On 24 March 2017, Birkin released Birkin/Gainsbourg: Le Symphonique, a collection of songs Gainsbourg had written for her during and after their relationship, reworked with full orchestral arrangements. In September 2017, she performed live in Brussels in support of the album.

Personal life 
Birkin was married in 1965 to John Barry, who composed the music for many James Bond films and numerous other movies. They met when Barry cast Birkin in his musical Passion Flower Hotel. Their daughter, the photographer Kate Barry, was born on 8 April 1967 and died on 11 December 2013. The marriage ended in 1968.

She had a passionate and creative relationship with her mentor Serge Gainsbourg, whom she met on the set of Slogan in 1968. They were together 12 years but never married, despite rumours and misreporting to the contrary. In 1971, they had a daughter,  actress and singer Charlotte Gainsbourg. They separated in 1980.

On 4 September 1982, she gave birth to her third daughter, Lou Doillon, from her relationship with director Jacques Doillon. They separated in the 1990s. The Observer reported in 2007 that Doillon "could not compete with her grief for Gainsbourg" (who died in 1991), and that she had lived alone since their separation. Later, Birkin had a relationship with French writer Olivier Rolin.

Her grandchildren are Roman de Kermadec (born 1987) from Kate Barry, Ben (born 1997), Alice (born 2002), and Jo (born 2011) from Charlotte Gainsbourg, and Marlowe (born 2002) from Lou Doillon.

Birkin has mainly resided in Paris since the late 1960s.

On 6 September 2021, it was reported that Birkin is doing well after having a stroke.

Philanthropy 
Birkin's humanitarian interests have led her to work with Amnesty International on immigrant welfare and the AIDS epidemic. She has visited Bosnia, Rwanda, Israel and Palestine.

Awards and honours 

In 2001, Birkin was awarded the OBE. She has also been awarded the French Ordre National du Mérite. She won the "Best Actress" award at the 1985 Orleans Film Festival for Leave All Fair. The jury of the 1985 Venice Film Festival recognised Birkin's performance in Dust as amongst the best of the year, but decided not to award a best actress prize because all of the actresses they judged to have made the best performances were in films that won major awards. Dust won the Silver Lion prize.
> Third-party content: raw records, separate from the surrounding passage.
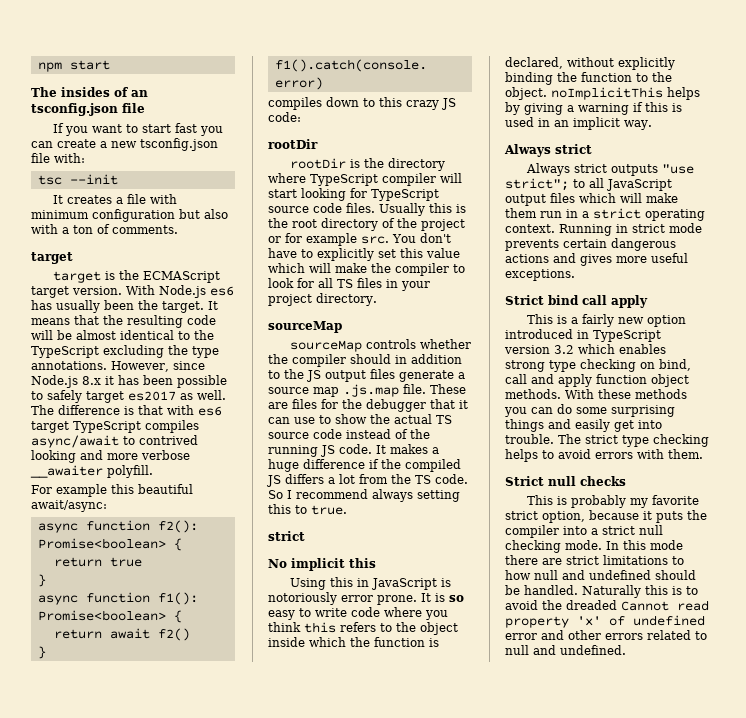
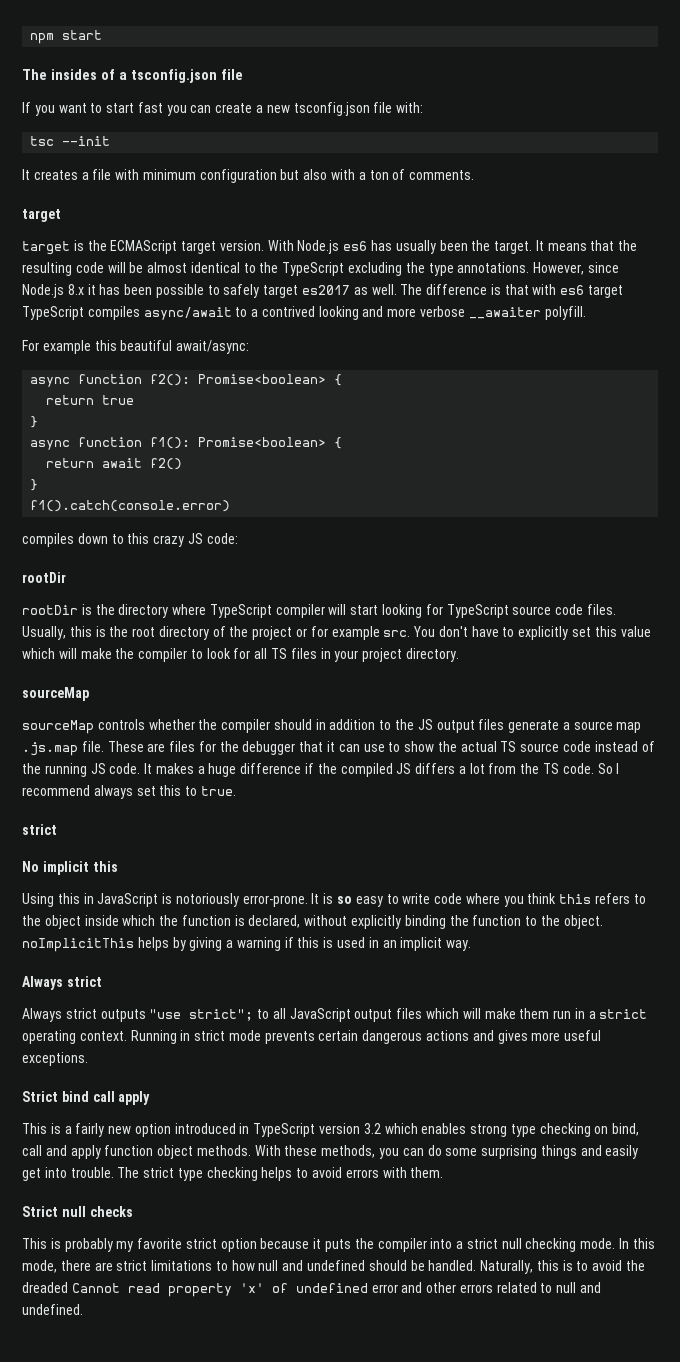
[131,90,148,97] an -> [118,72,127,80] a
(135, 440) none -> [251,309,259,317] a
[379,203,425,216] Usually -> [22,626,66,640] Usually,
[417,490,460,502] setting -> [136,786,156,796] set
[341,595,417,605] error prone. -> [242,895,308,907] error-prone.
[635,389,687,399] methods -> [321,1145,376,1158] methods,
[542,511,585,523] option, -> [220,1238,257,1252] option
[650,540,683,550] mode -> [22,1260,57,1273] mode,
[582,585,641,598] Naturally -> [480,1260,534,1274] Naturally,

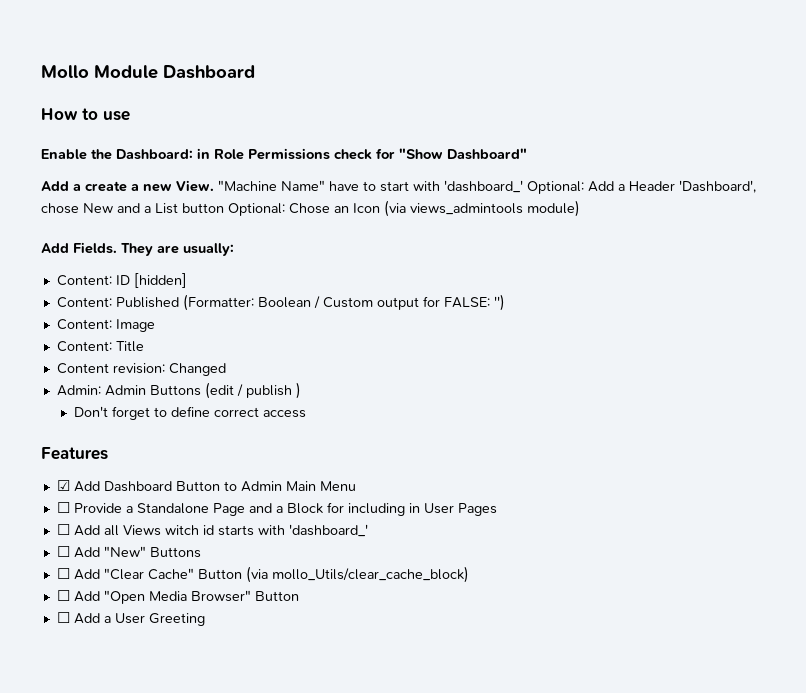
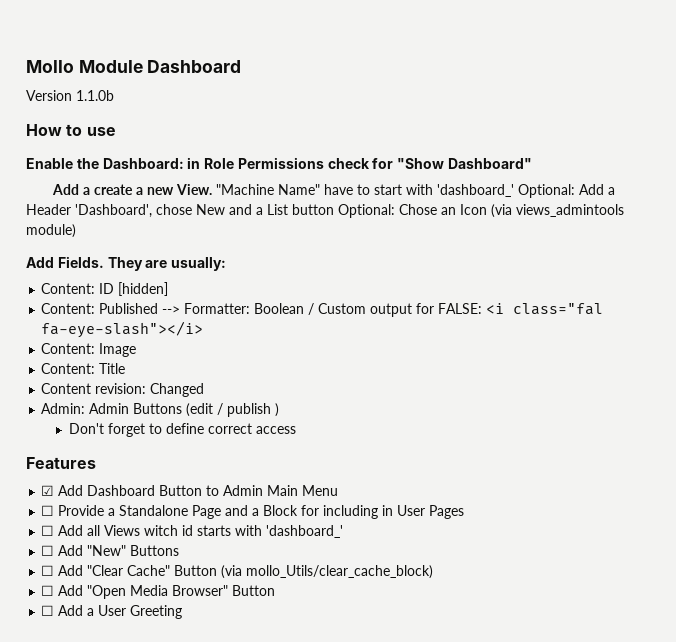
(255, 72) none -> [26,90,114,101] // Version 1.1.0b
[182,294,254,311] (Formatter: -> [162,303,251,314] --> Formatter:
[493,294,505,311] '') -> [486,303,604,315] [41,321,204,338] <i class="fal fa-eye-slash"></i>

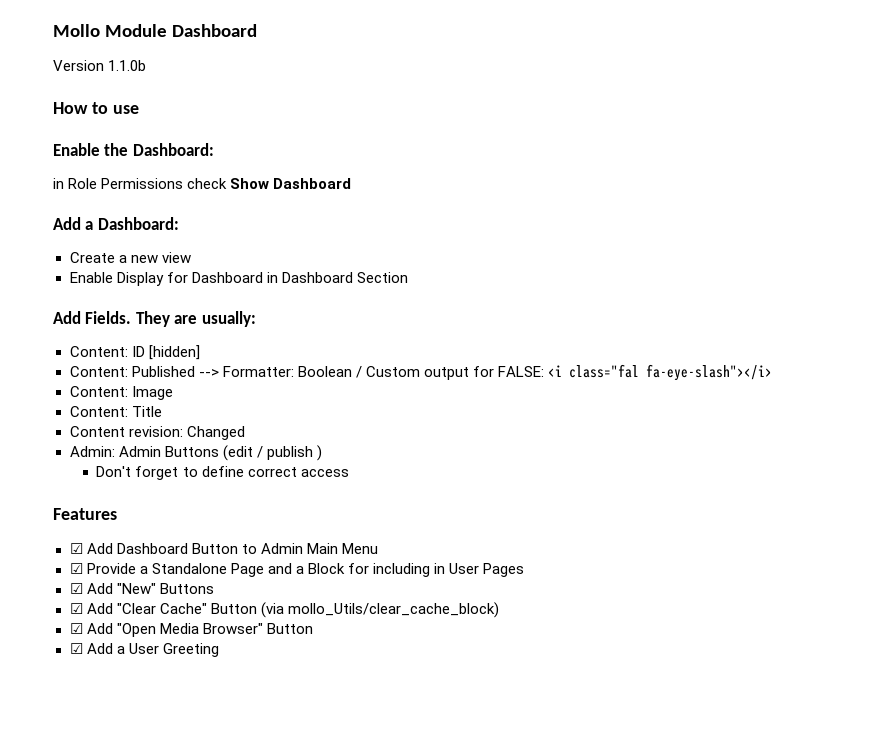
(184, 163) none -> (214, 149) //
[372,158,533,169] [52,184,616,198] [26,204,624,218] [26,224,76,238] for "Show Dashboard" // Add a create a new View. "Machine Name" have to start with 'dashboard_' Optional: Add a Header 'Dashboard', chose New and a List button Optional: Chose an Icon (via views_admintools module) -> [230,178,352,189] [53,217,179,230] [69,252,191,263] [69,272,408,286] Show Dashboard // Add a Dashboard: // Create a new view // Enable Display for Dashboard in Dashboard Section
[41,505,55,516] ☐ -> [69,563,83,574] ☑
[41,525,344,538] [41,545,55,556] ☐ Add all Views witch id starts with 'dashboard_' // ☐ -> [69,583,83,594] ☑
[41,565,55,576] ☐ -> [69,603,83,614] ☑
[41,585,55,596] ☐ -> [69,623,83,634] ☑
[41,605,55,616] ☐ -> [69,643,83,654] ☑

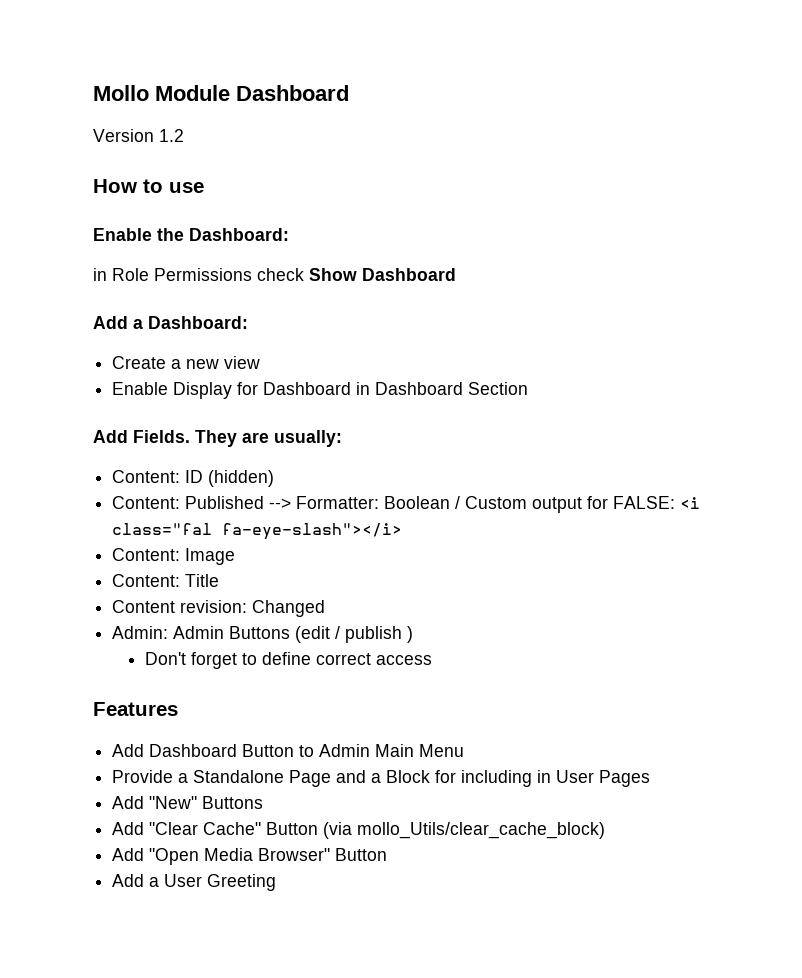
[108,60,147,71] 1.1.0b -> [159,129,184,142] 1.2
[148,345,200,360] [hidden] -> [208,470,275,487] (hidden)
[69,543,83,554] ☑ -> (178, 709) none
[69,563,83,574] ☑ -> (465, 750) none
[69,583,83,594] ☑ -> (651, 778) none
[69,603,83,614] ☑ -> (264, 802) none
[69,623,83,634] ☑ -> (606, 830) none
[69,643,83,654] ☑ -> (388, 854) none

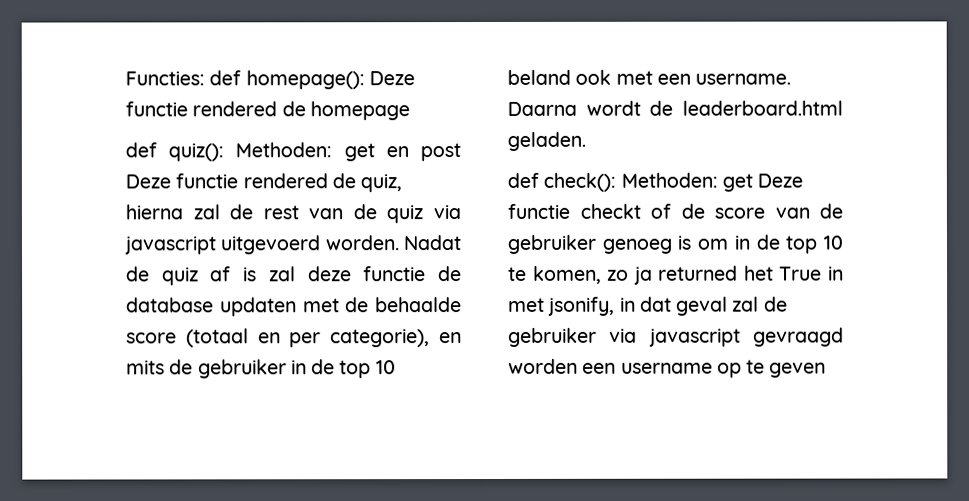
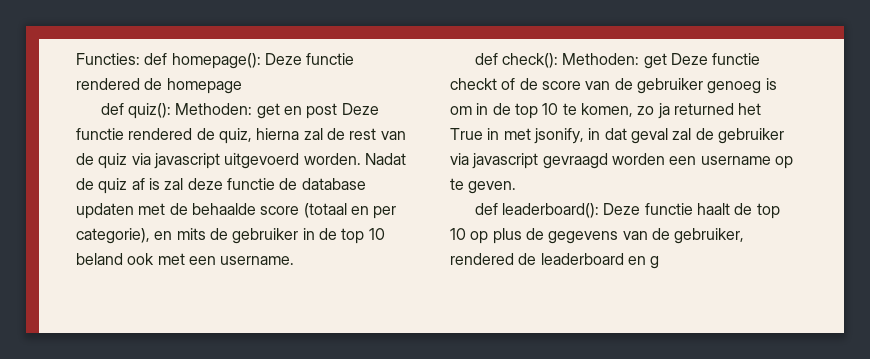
[507,100,843,116] [507,131,586,151] Daarna wordt de leaderboard.html geladen. -> (295, 260) none
[769,362,827,378] geven -> [468,181,517,194] [474,203,780,219] [450,228,745,244] [450,253,660,269] geven. // def leaderboard(): Deze functie haalt de top 10 op plus de gegevens van de gebruiker, rendered de leaderboard en g

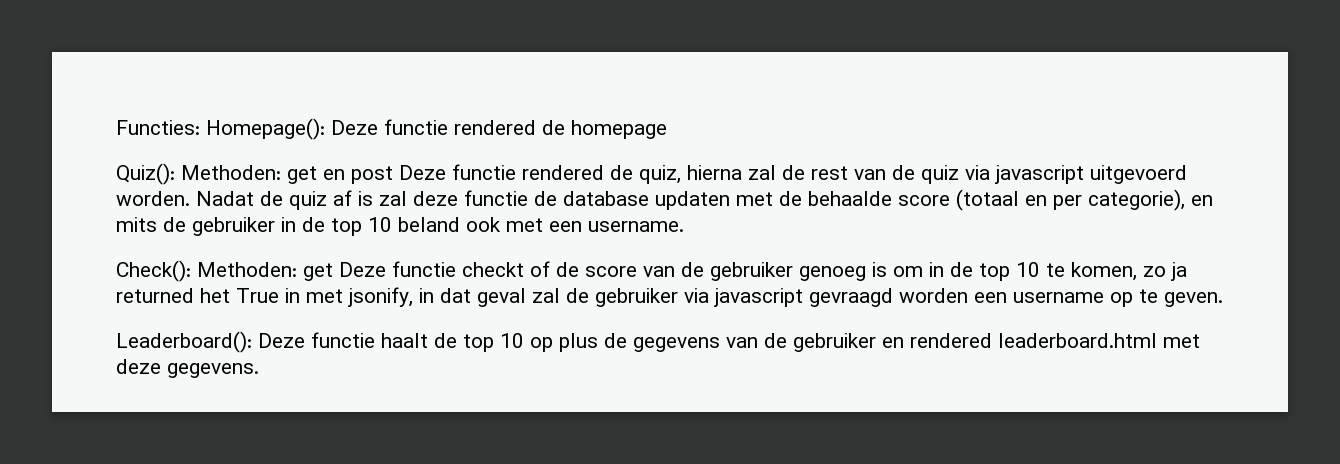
[144,53,261,69] def homepage(): -> [206,118,325,140] Homepage():
[100,103,172,119] def quiz(): -> [116,163,175,185] Quiz():
[474,53,559,68] def check(): -> [116,260,191,282] Check():
[474,203,600,218] def leaderboard(): -> [116,331,252,353] Leaderboard():
[674,228,745,244] [450,253,660,269] gebruiker, rendered de leaderboard en g -> [793,333,1200,352] [116,359,259,378] gebruiker en rendered leaderboard.html met deze gegevens.

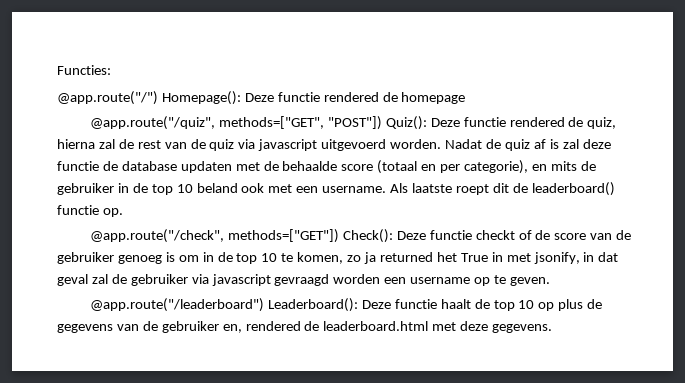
(200, 127) none -> [57,91,158,105] // @app.route("/")
[116,163,393,185] Quiz(): Methoden: get en post -> [90,116,427,130] @app.route("/quiz", methods=["GET", "POST"]) Quiz():
[116,260,333,282] // Check(): Methoden: get -> [390,182,615,196] [57,205,123,217] [90,229,393,243] Als laatste roept dit de leaderboard() functie op. // @app.route("/check", methods=["GET"]) Check():
(1223, 299) none -> [90,298,265,312] @app.route("/leaderboard")
[882,333,992,348] en rendered -> [222,321,320,333] en, rendered de

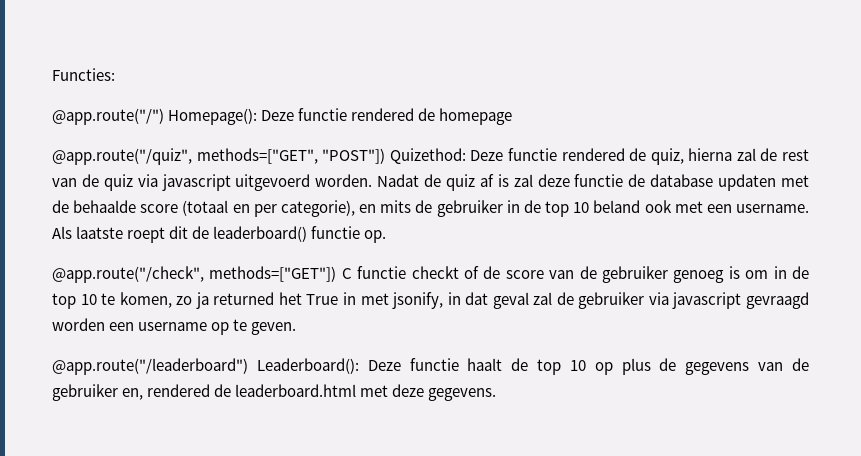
[385,116,427,130] Quiz(): -> [389,148,466,164] Quizethod:
[342,229,426,243] Check(): Deze -> [341,268,352,279] C

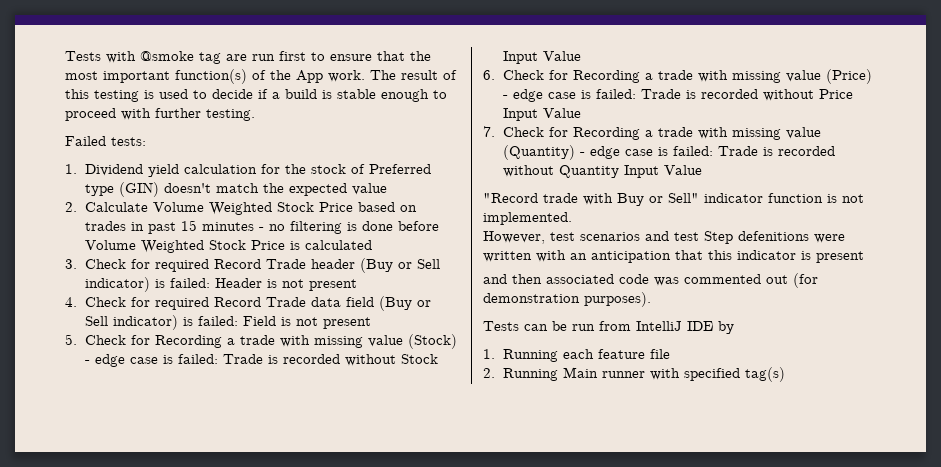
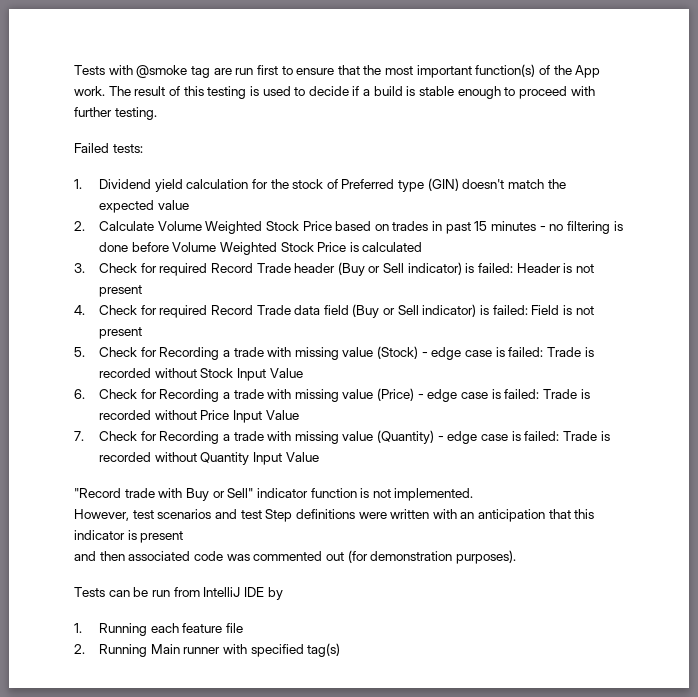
[738,231,809,241] defenitions -> [295,509,355,519] definitions

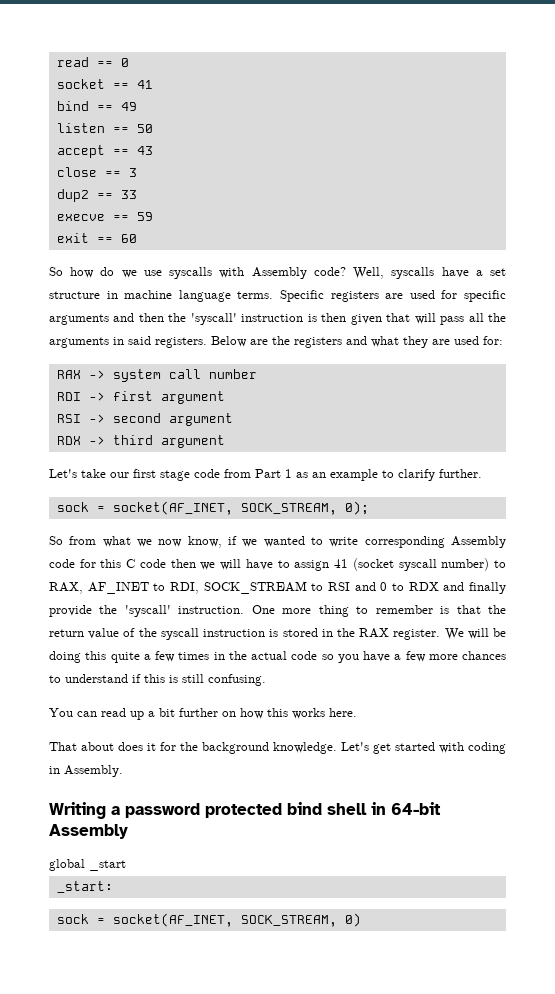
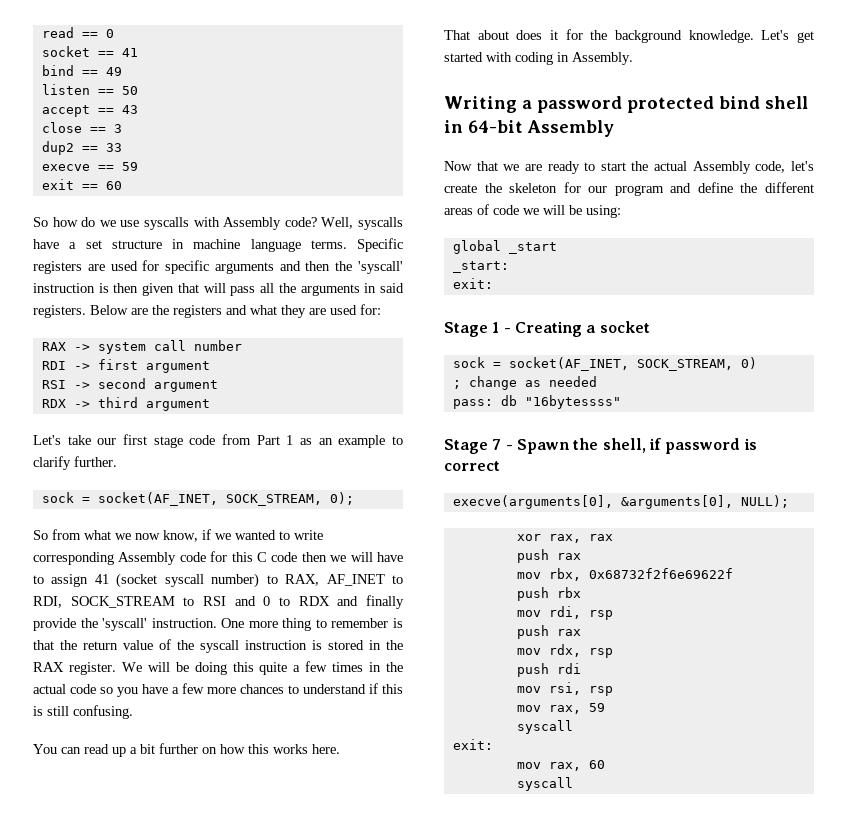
[49,859,126,871] [56,881,113,893] global _start // _start: -> [444,161,814,174] [444,182,814,196] [444,204,621,218] [452,240,557,254] [452,261,509,273] [452,278,493,289] [444,321,650,337] Now that we are ready to start the actual Assembly code, let's create the skeleton for our program and define the different areas of code we will be using: // global _start // _start: // exit: // Stage 1 - Creating a socket
(361, 920) none -> [452,376,597,390] [452,395,621,409] [444,438,757,454] [444,461,500,471] [452,495,789,509] [516,534,613,543] [516,549,581,563] [516,568,733,581] [516,587,581,601] [516,606,613,620] [516,625,581,639] [516,644,613,658] [516,663,581,677] [516,682,613,696] [516,703,605,714] [516,720,573,734] [452,739,493,750] [516,760,605,771] [516,777,573,791] // ; change as needed // pass: db "16bytessss" // Stage 7 - Spawn the shell, if password is correct // execve(arguments[0], &arguments[0], NULL); // xor rax, rax // push rax // mov rbx, 0x68732f2f6e69622f // push rbx // mov rdi, rsp // push rax // mov rdx, rsp // push rdi // mov rsi, rsp // mov rax, 59 // syscall // exit: // mov rax, 60 // syscall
In 2018, she received Japanese Order of the Rising Sun.

In popular culture

Birkin basket 
Birkin carried a hand-woven Castro Marim, Algarve, Portugal straw basket everywhere, from the market, to nightclubs, to formal events, until Jacques Doillon intentionally ran over it with his car.

Birkin bag 

In 1983, Hermès chief executive Jean-Louis Dumas was seated next to Birkin on a flight from Paris to London. Birkin had just placed her straw basket in the overhead compartment of her seat, but the contents fell to the floor, leaving her to scramble to replace the contents. Birkin explained to Dumas that it had been difficult to find a leather weekend bag she liked. In 1984, he created a black supple leather bag for her: the Birkin bag, based on a 1982 design. She used the bag initially, but later changed her mind because she was carrying too many things in it: "What's the use of having a second one?" she said laughingly. "You only need one and that busts your arm; they're bloody heavy. I'm going to have an operation for tendonitis in the shoulder." Nonetheless, Birkin did use the bag for some time. The Birkin bag has, over the years, become a status symbol, with prices ranging from US$10,000 to $500,000.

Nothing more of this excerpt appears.